PROMPT
Line by line, retype the material exactly and leave each picture out.

RECORDED DATA

*** Begin section ***

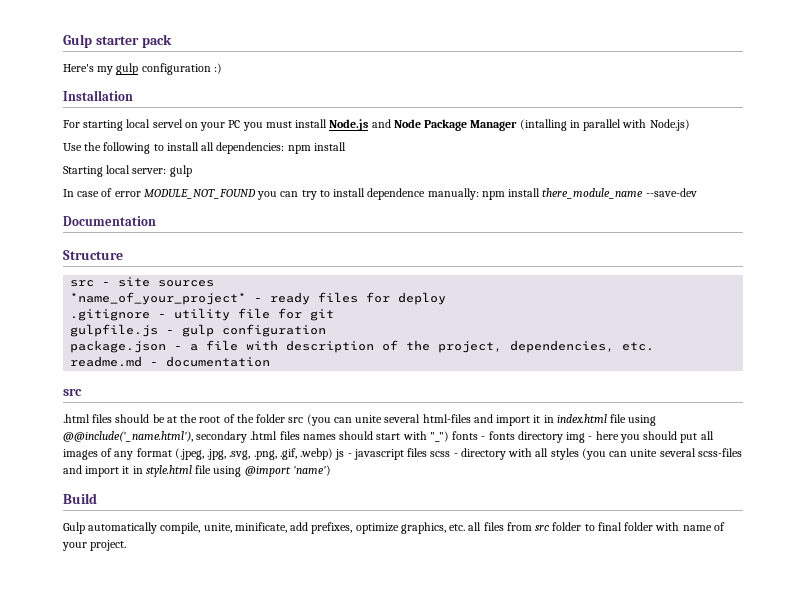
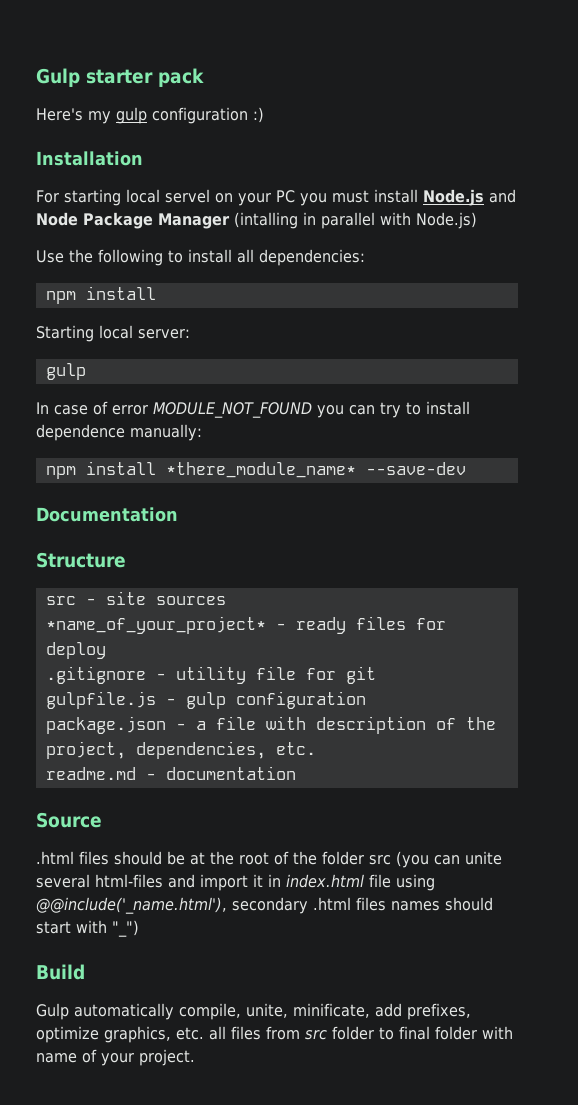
(285, 148) none -> (365, 257) //
(167, 171) none -> (190, 334) //
[481,188,644,200] npm install there_module_name -> [45,461,356,479] // npm install *there_module_name*
[63,388,82,396] src -> [36,812,102,828] Source
[452,431,714,443] [63,448,742,460] [63,465,331,477] fonts - fonts directory img - here you should put all images of any format (.jpeg, .jpg, .svg, .png, .gif, .webp) js - javascript files scss - directory with all styles (you can unite several scss-files and import it in style.html file using @import 'name') -> (139, 928) none

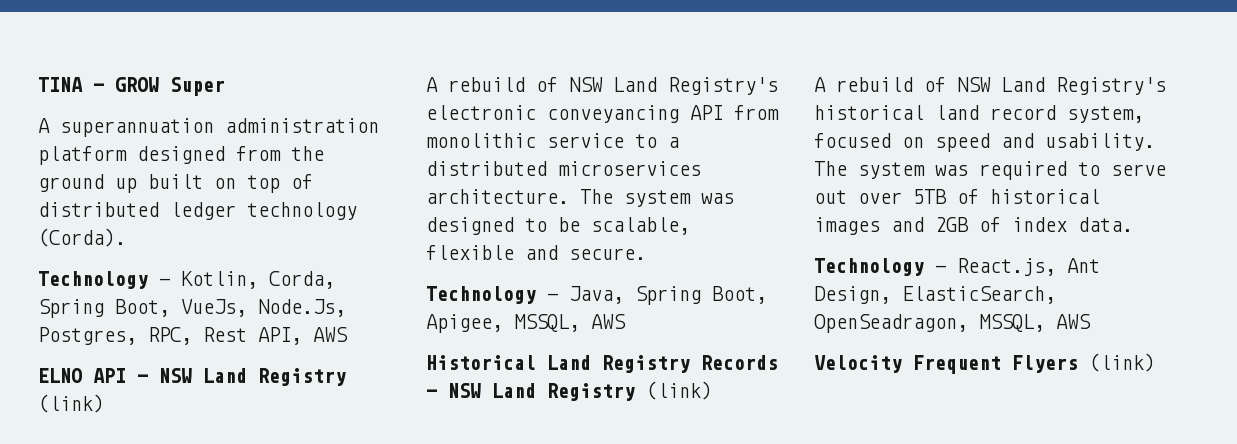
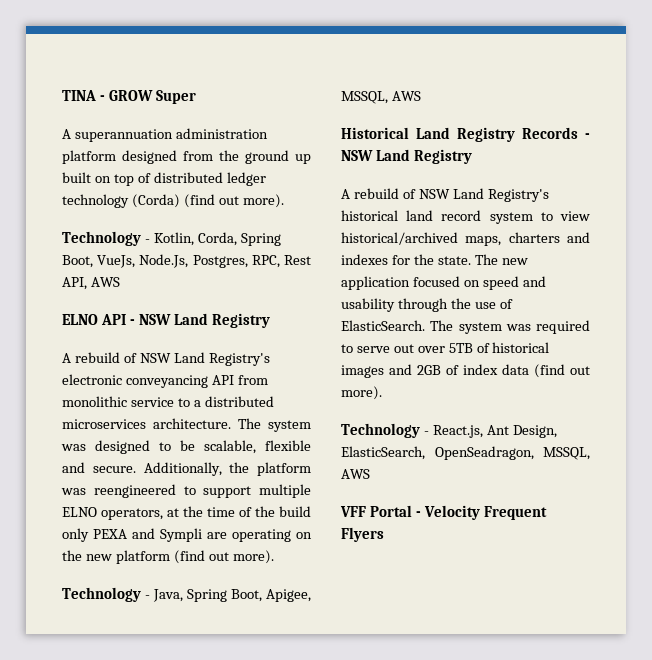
[38,228,126,247] (Corda). -> [131,194,284,208] (Corda) (find out more).
[38,394,104,413] (link) -> (270, 320) none
(646, 254) none -> [143,462,311,476] [61,484,311,498] [62,506,311,520] [62,528,312,542] [62,550,274,564] Additionally, the platform was reengineered to support multiple ELNO operators, at the time of the build only PEXA and Sympli are operating on the new platform (find out more).
[646,381,712,400] (link) -> (472, 156) none
[1067,106,1144,123] [814,133,1155,152] system, focused on speed and usability. -> [489,211,590,224] [341,232,590,246] [341,254,528,265] [341,276,546,290] [341,298,513,312] [341,320,425,331] system to view historical/archived maps, charters and indexes for the state. The new application focused on speed and usability through the use of ElasticSearch.
[1078,217,1133,232] data. -> [502,364,590,378] [341,386,382,400] data (find out more).
(1091, 321) none -> [340,505,421,517] VFF Portal -
[1089,353,1155,372] (link) -> (384, 534) none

*** End section ***

ANSWER SECTION
(285, 148) none -> (365, 257) //
(167, 171) none -> (190, 334) //
[481,188,644,200] npm install there_module_name -> [45,461,356,479] // npm install *there_module_name*
[63,388,82,396] src -> [36,812,102,828] Source
[452,431,714,443] [63,448,742,460] [63,465,331,477] fonts - fonts directory img - here you should put all images of any format (.jpeg, .jpg, .svg, .png, .gif, .webp) js - javascript files scss - directory with all styles (you can unite several scss-files and import it in style.html file using @import 'name') -> (139, 928) none

[38,228,126,247] (Corda). -> [131,194,284,208] (Corda) (find out more).
[38,394,104,413] (link) -> (270, 320) none
(646, 254) none -> [143,462,311,476] [61,484,311,498] [62,506,311,520] [62,528,312,542] [62,550,274,564] Additionally, the platform was reengineered to support multiple ELNO operators, at the time of the build only PEXA and Sympli are operating on the new platform (find out more).
[646,381,712,400] (link) -> (472, 156) none
[1067,106,1144,123] [814,133,1155,152] system, focused on speed and usability. -> [489,211,590,224] [341,232,590,246] [341,254,528,265] [341,276,546,290] [341,298,513,312] [341,320,425,331] system to view historical/archived maps, charters and indexes for the state. The new application focused on speed and usability through the use of ElasticSearch.
[1078,217,1133,232] data. -> [502,364,590,378] [341,386,382,400] data (find out more).
(1091, 321) none -> [340,505,421,517] VFF Portal -
[1089,353,1155,372] (link) -> (384, 534) none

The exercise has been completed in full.